The only props you need are nerf guns, armed with the Nerf suction darts.

If you’ve ever played the mustache game (where you stick a mustache on the tv and drink or score a point every time it properly lines up on someone’s face), this game is in the same vein. But it’s a little more active and therefore, is a little more fun.

The general gist is that you shoot your nerf suction darts at the TV (they are foam and shouldn’t harm the TV in any way) – if you hit a target, you score a point. Feel free to make your own rules for scoring to keep things interesting! Some ideas for potential scoring methods are as follows:

  • Score a point any time you hit a Rutgers player
  • Score a point any time a player makes a mistake (turnover, incomplete pass, missed block, flag) and you hit them as a result
  • Choose a specific player and score a point any time you hit your player
  • Bonus points if you hit a mascot
  • Bonus points if you can Dot the I during Script Ohio

The nerf gun game was always a favorite of ours as kids. It’s funny, mostly safe (stay away from closets though), and can keep people entertained for hours. It’s harder than it sounds to hit moving targets, especially when the TV broadcasts change angles on you, so it can also be a challenge that keeps everyone engaged if the game gets boring. And if the game starts to pick up, you can always put the nerf guns down and just enjoy the football.

Matt’s Take: Play-by-play improv

Wow, I honestly don’t know if I can compete with Jami’s idea. I suppose that some people will opt to consume copious amounts of alcohol, but I am a teetotaler, so I have less than zero insight into how to make a game fun that way. So I’m going to have to zig where Jami and others have zagged.

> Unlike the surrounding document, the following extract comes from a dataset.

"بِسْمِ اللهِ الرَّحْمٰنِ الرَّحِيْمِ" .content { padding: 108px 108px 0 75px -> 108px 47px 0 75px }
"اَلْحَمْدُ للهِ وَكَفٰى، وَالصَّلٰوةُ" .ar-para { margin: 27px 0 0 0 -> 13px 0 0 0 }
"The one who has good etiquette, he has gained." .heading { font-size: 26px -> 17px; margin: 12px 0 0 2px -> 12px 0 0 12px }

So, my idea is that if the game is boring, what you can do is assign a fictional character or real-life celebrity to each player in the game based on whatever criteria your imagination can come up with; if a player has long blonde hair a la Clay Matthews Jr., call him Thor. If a player shares a name with a character, go with that; Santonio Holmes becomes Sherlock Holmes for example.

Once you have a new name for every major player, take over as the play-by-play announcer, turning the in-game action into a narrative like it’s a movie. Come up with deep, psychological motivations for why Jonathan Taylor Thomas just took down J. Jonah Jameson; or why Steve Urkel just stole the ball from Papa Smurf.

Not only does this bring added stakes to the actual game itself, but it also allows you to exercise your creativity and show off your pop cultural and literary knowledge. Think about it, if you are watching a game with a group of people that is so collectively disinterested in the actual intricacies of the contest, there is a better chance that they will appreciate other things like your encyclopedic knowledge of the Marvel Cinematic Universe or the complete works of J.R.R. Tolkein.

This is also a great group activity as different people can riff off of the storylines created from play to play. It’s effectively a guided improv game in which different “announcers” can tag in to take over calling the action whenever they want, or you can go in a circle one play at a time.

Essentially, in this exercise, everything is fair game and the only limits are those of your own creativity and imagination; and there are no right or wrong answers, the only thing you have to say is “Yes, and?”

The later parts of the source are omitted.